Eu fui o herdeiro dos seus papéis. Alguns credores quiseram disputarmos, cuidando que eram papéis de crédito. Fiz-lhes entender que eram pedaços dum romance; e eles, renunciando a posse, disseram que tais pataratices deviam chamar-se papelada, e não papéis.
Aceitei a distinção como necessária e retirei com a papelada, resolvido a dá-la à estampa, e com o produto dela ir resgatando a palavra do nosso defunto amigo, embolsando os credores os credores. Fiz um cálculo aproximado, que me anima a asseverar aos credores de Silvestre da Silva que hão de ser plenamente pagos, feita a 10.ª edição deste romance.
Aqui tens tu uma ação que deve ser extremamente agradável às moléculas circunfusas do nosso amigo. Espero que Silvestre ainda venha a agradecer-me o culto que assim dou à memória dele, convertido em aroma de flor, em linha de cristalina fonte, ou em Ambrósia de vinho do Porto, metamorfose mais que muito honrosa, mas pouco admirativa nele, que foi deste mundo já saturado em bom vinho. É opinião minha que o nosso amigo, a esta hora, é uma folhuda parreira.

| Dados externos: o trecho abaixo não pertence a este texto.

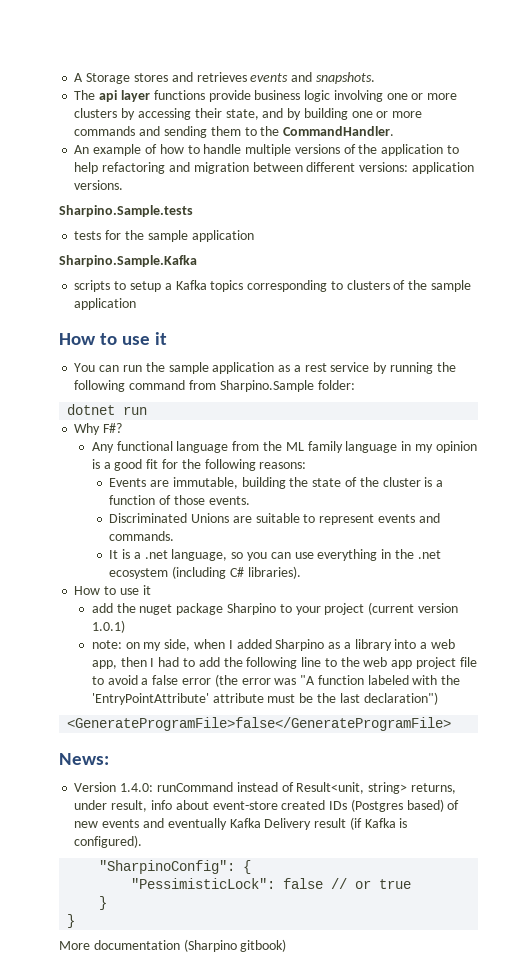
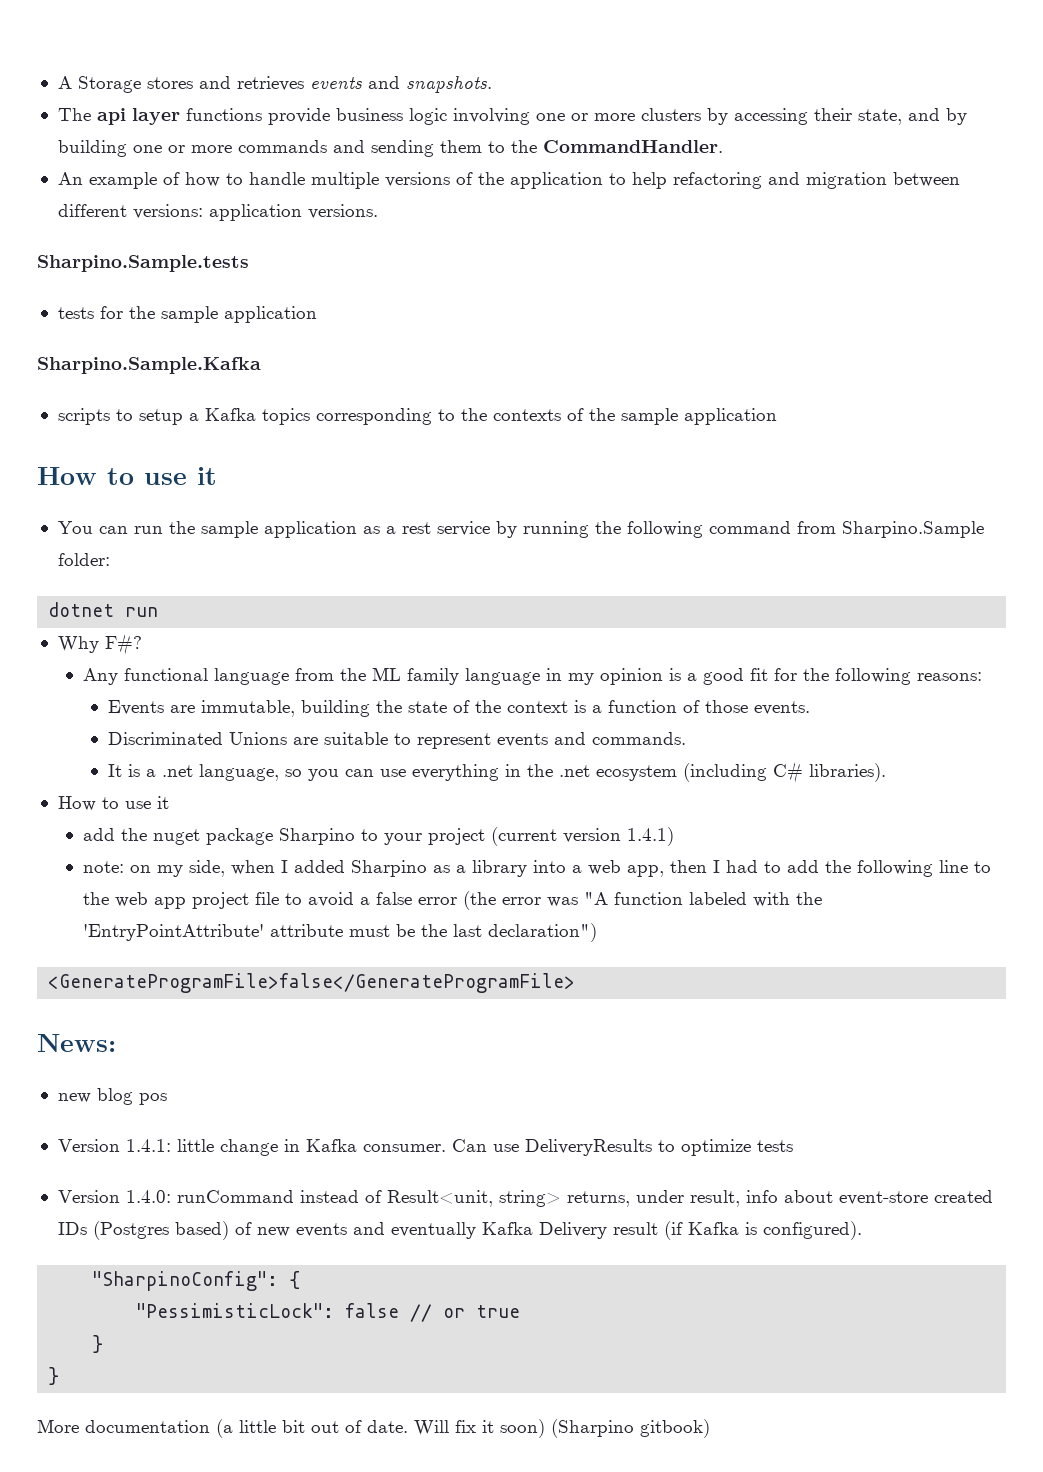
- scripts to setup a Kafka topics corresponding to clusters of the sample application
+ scripts to setup a Kafka topics corresponding to the contexts of the sample application
- Events are immutable, building the state of the cluster is a function of those events.
+ Events are immutable, building the state of the context is a function of those events.
- add the nuget package Sharpino to your project (current version 1.0.1)
+ add the nuget package Sharpino to your project (current version 1.4.1)
+ new blog pos
+ Version 1.4.1: little change in Kafka consumer. Can use DeliveryResults to optimize tests
- More documentation (Sharpino gitbook)
+ More documentation (a little bit out of date. Will fix it soon) (Sharpino gitbook)

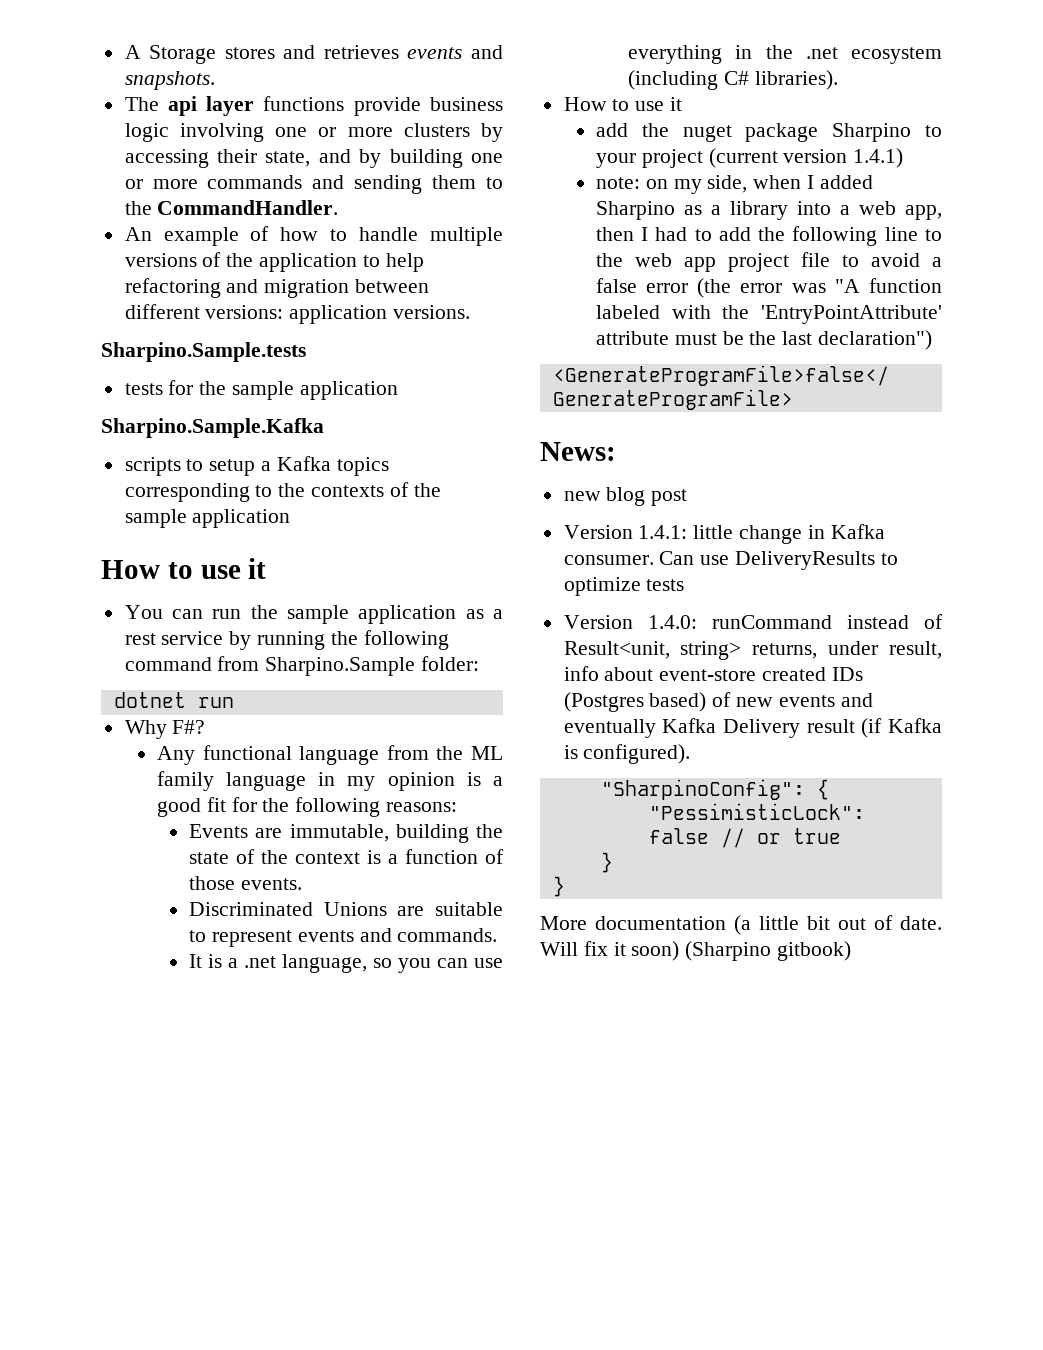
- new blog pos
+ new blog post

Vamos à papelada, como dizem os outros.
Tenho debaixo dos olhos, mal enxutos da saudade, três volumes escritos da mão de Silvestre.
O primeiro, na lauda, que serve de capa, tem a seguinte inscrição em letras maiúsculas: Coração.
O segundo, menos volumoso, diz: Cabeça.
O título do terceiro, e maior volume, é: Estômago.